Indonesia sendiri mendapat skor yang
cukup buruk untuk dua komponen penilaian, yaitu budaya politik dan kebebasan
sipil. Untuk komponen budaya politik, Indonesia hanya diberikan skor 5.
Sementara untuk urusan kebebasan sipil, Indonesia mentok mendapatkan skor 5,29.
Ada beberapa hal yang menjadi sorotan
dari EIU terhadap jalannya demokrasi di Indonesia pada tahun lalu. Fokus utama
penilaian mereka adalah jalannya hajat politik di tanah air yang mencakup
pemilihan presiden, pemilihan legislatif, hingga pemilihan kepala daerah.
EIU menyoroti tren politik dinasti
yang terjadi di Indonesia.
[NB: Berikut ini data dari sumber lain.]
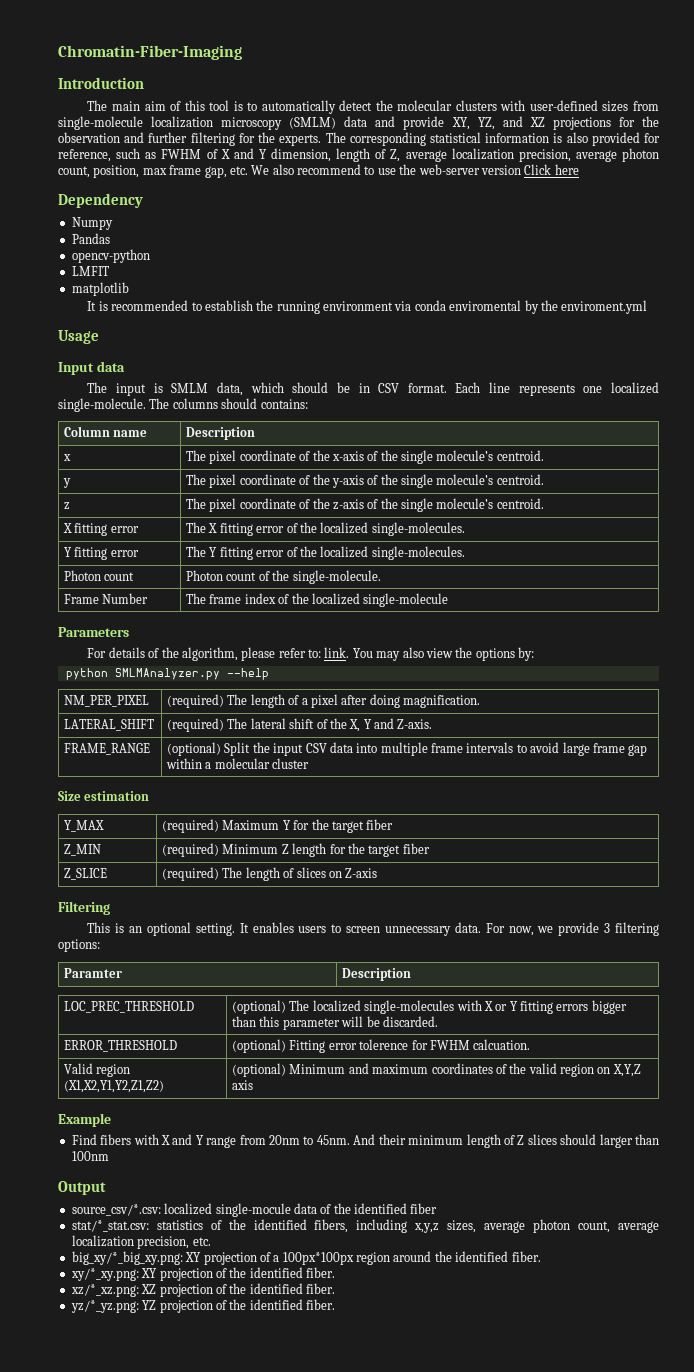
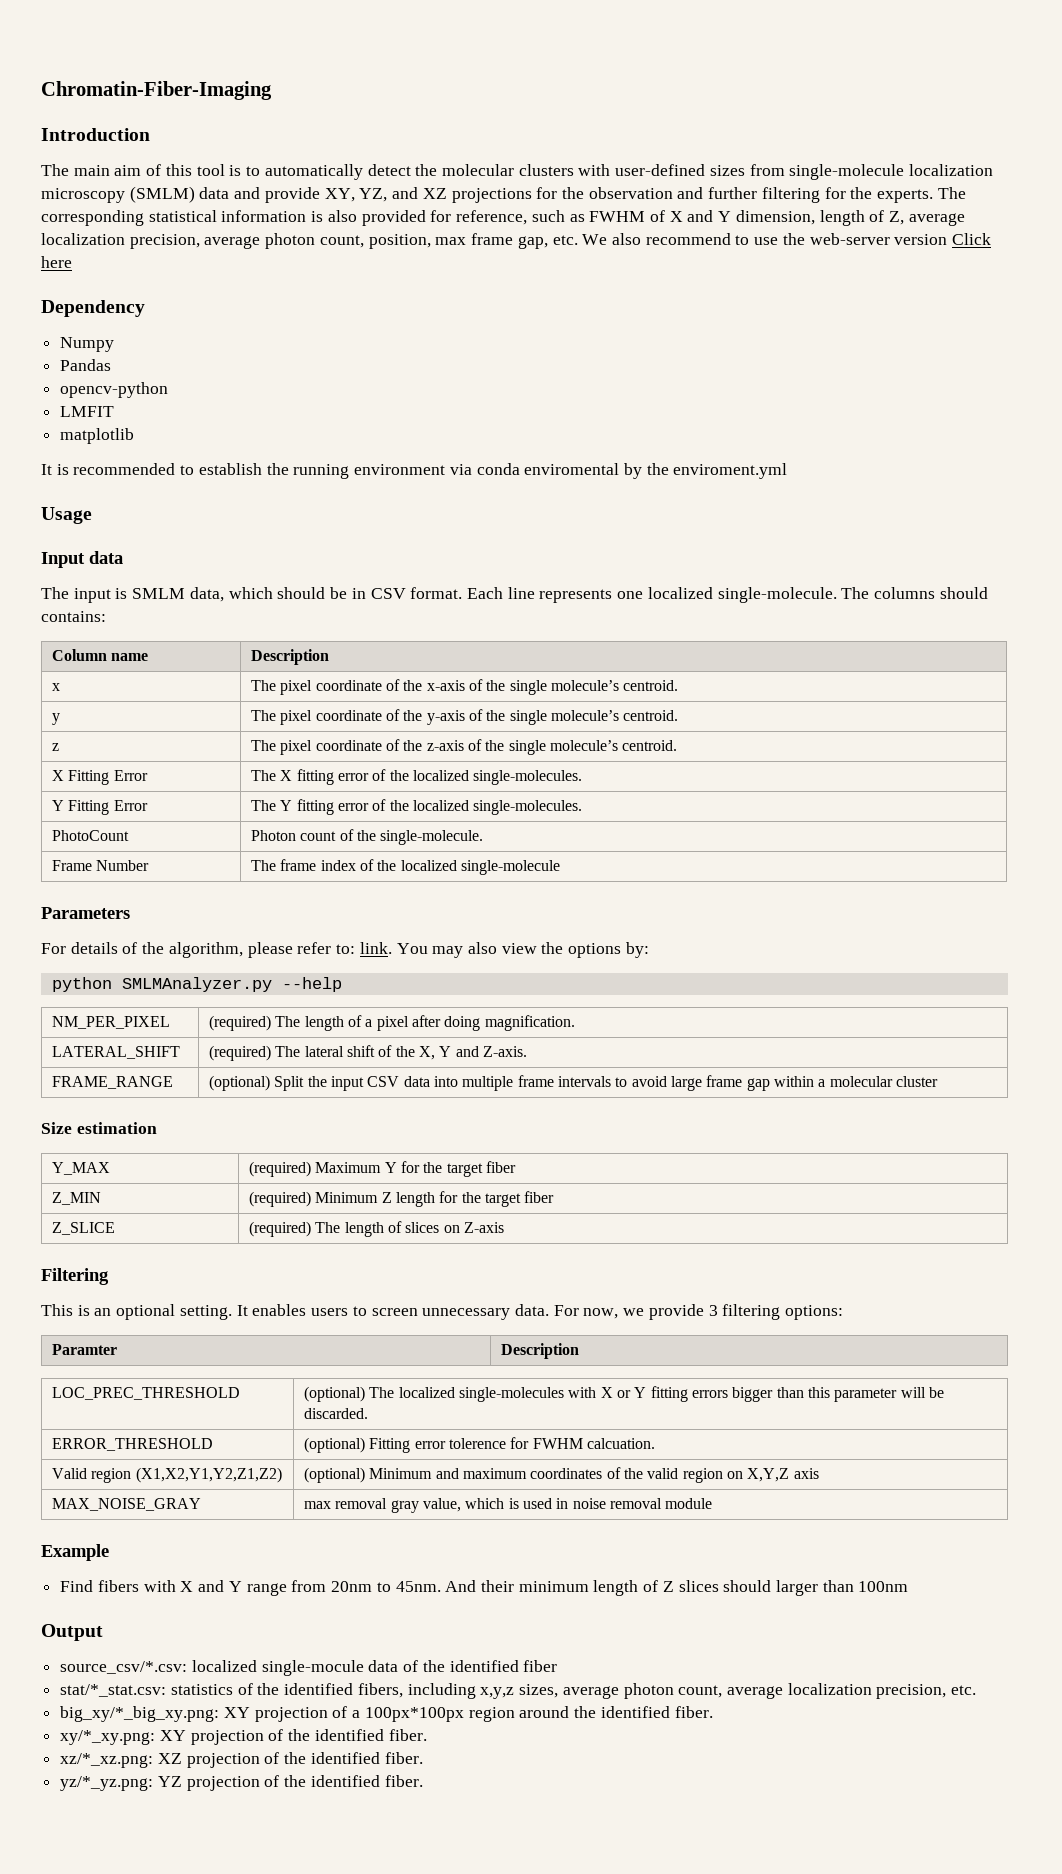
- X fitting error | The X fitting error of the localized single-molecules.
+ X Fitting Error | The X fitting error of the localized single-molecules.
- Y fitting error | The Y fitting error of the localized single-molecules.
+ Y Fitting Error | The Y fitting error of the localized single-molecules.
- Photon count | Photon count of the single-molecule.
+ PhotoCount | Photon count of the single-molecule.
+ MAX_NOISE_GRAY | max removal gray value, which is used in noise removal module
Terpilihnya Prabowo Subianto dan Gibran Rakabuming
Raka sebagai Presiden dan Wakil Presiden dinilai sarat dengan intrik politik
dinasti dan sentralisasi kekuasaan.
“Aliansi Prabowo dengan pendahulunya
(Jokowi) telah menimbulkan kekhawatiran tentang sentralisasi kekuasaan dan
kurangnya pengawasan serta keseimbangan,” kata EIU.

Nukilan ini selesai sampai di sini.